Exercise goal — Collect all lines below with the string "Samurai".

Collection entries
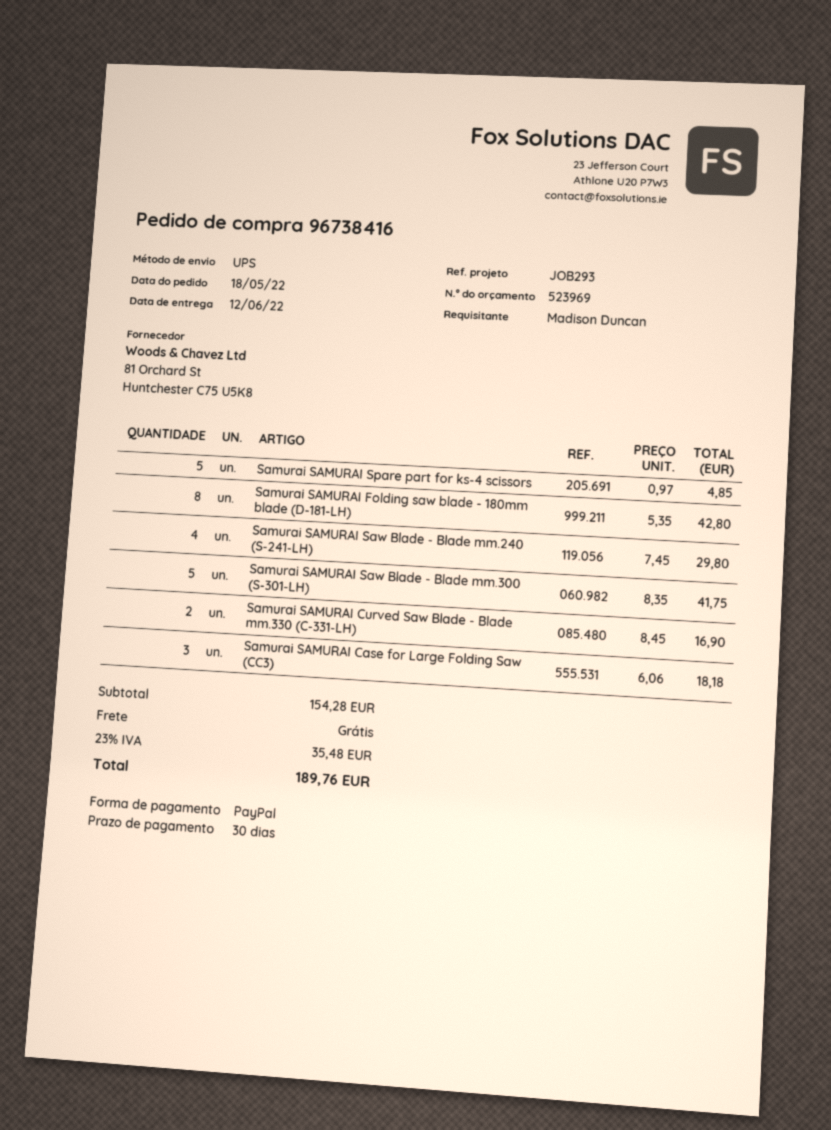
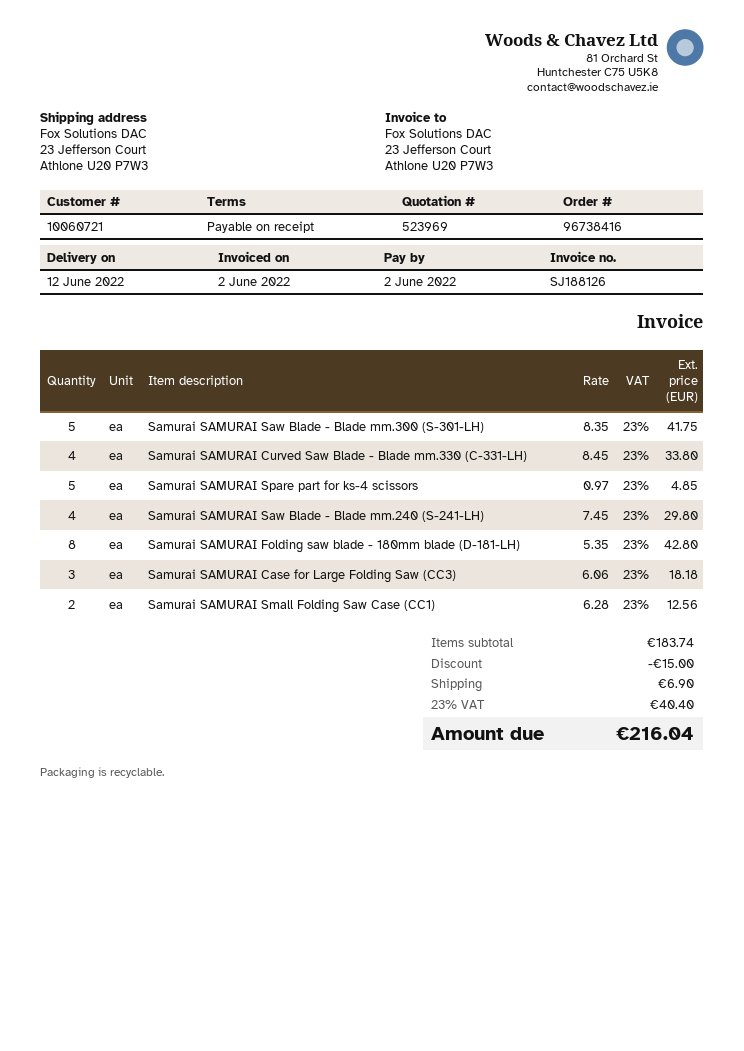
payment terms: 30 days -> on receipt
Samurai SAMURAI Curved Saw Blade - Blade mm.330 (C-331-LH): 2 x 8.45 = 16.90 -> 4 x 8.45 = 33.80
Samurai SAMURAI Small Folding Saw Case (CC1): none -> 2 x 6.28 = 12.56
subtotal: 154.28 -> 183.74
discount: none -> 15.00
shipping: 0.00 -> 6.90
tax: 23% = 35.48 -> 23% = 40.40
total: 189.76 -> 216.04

---

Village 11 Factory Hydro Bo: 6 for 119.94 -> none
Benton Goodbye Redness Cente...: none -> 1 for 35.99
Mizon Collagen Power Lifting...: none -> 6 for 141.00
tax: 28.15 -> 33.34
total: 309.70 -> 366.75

* * *

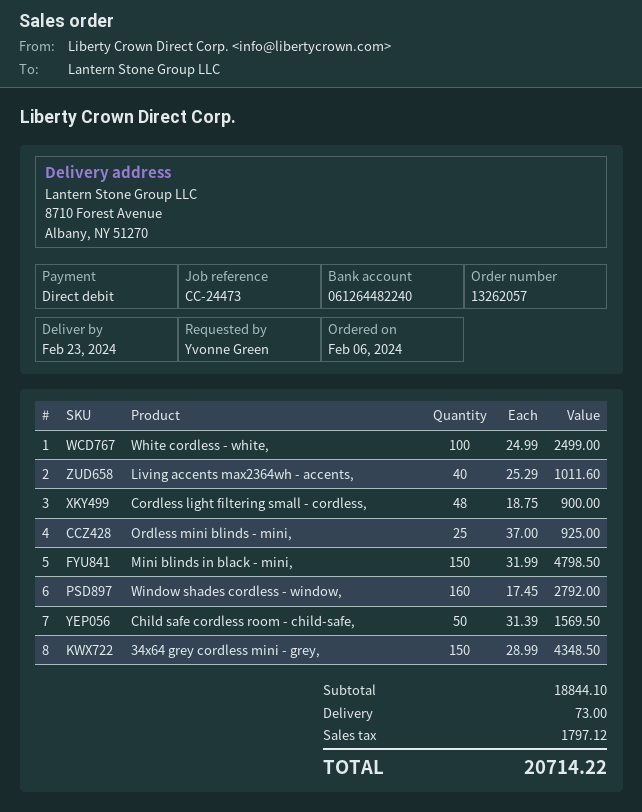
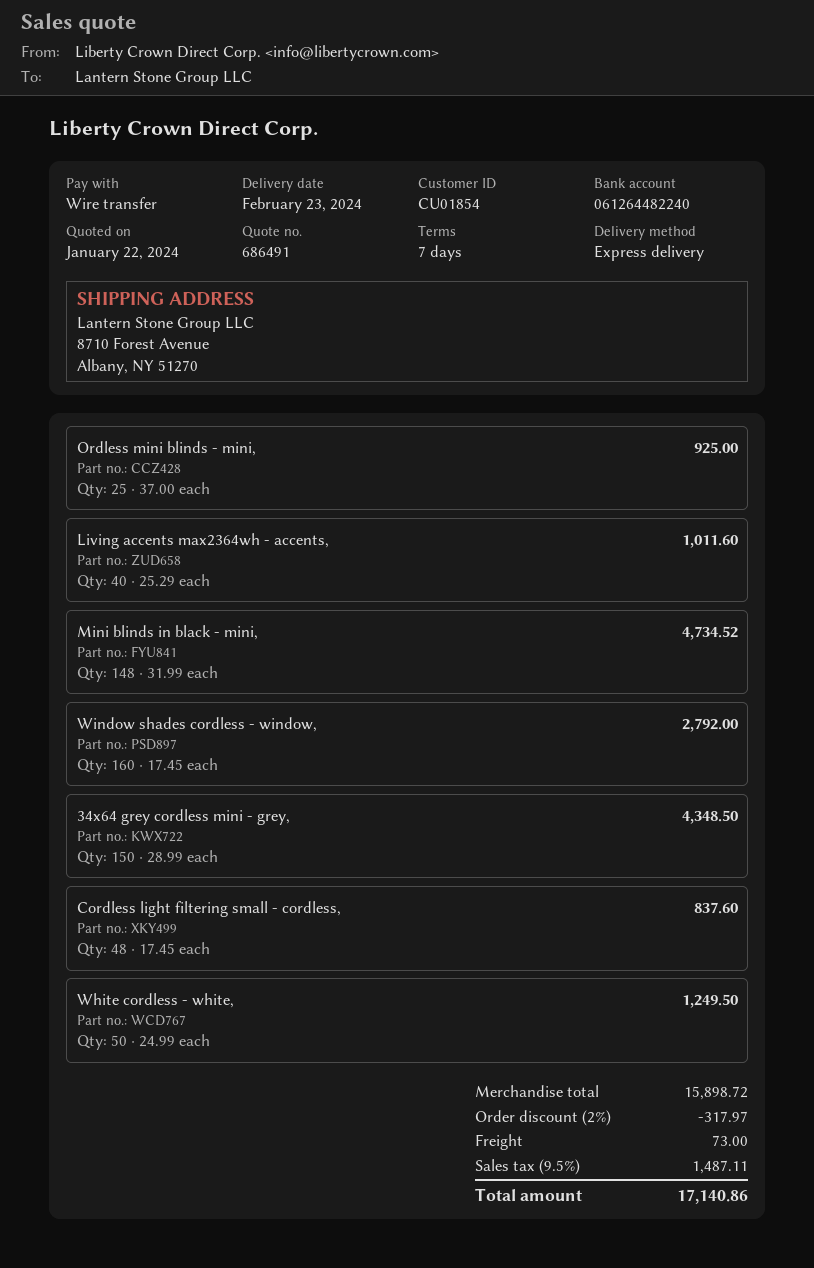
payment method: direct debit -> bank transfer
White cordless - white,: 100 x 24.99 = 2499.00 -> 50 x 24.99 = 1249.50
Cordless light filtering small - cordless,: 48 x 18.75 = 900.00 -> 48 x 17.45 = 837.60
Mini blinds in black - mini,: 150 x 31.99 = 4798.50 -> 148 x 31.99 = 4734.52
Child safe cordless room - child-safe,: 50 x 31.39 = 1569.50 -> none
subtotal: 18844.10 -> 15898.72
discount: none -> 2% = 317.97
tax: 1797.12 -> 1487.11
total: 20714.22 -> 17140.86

Reply to the exercise —
Samurai SAMURAI Curved Saw Blade - Blade mm.330 (C-331-LH): 2 x 8.45 = 16.90 -> 4 x 8.45 = 33.80
Samurai SAMURAI Small Folding Saw Case (CC1): none -> 2 x 6.28 = 12.56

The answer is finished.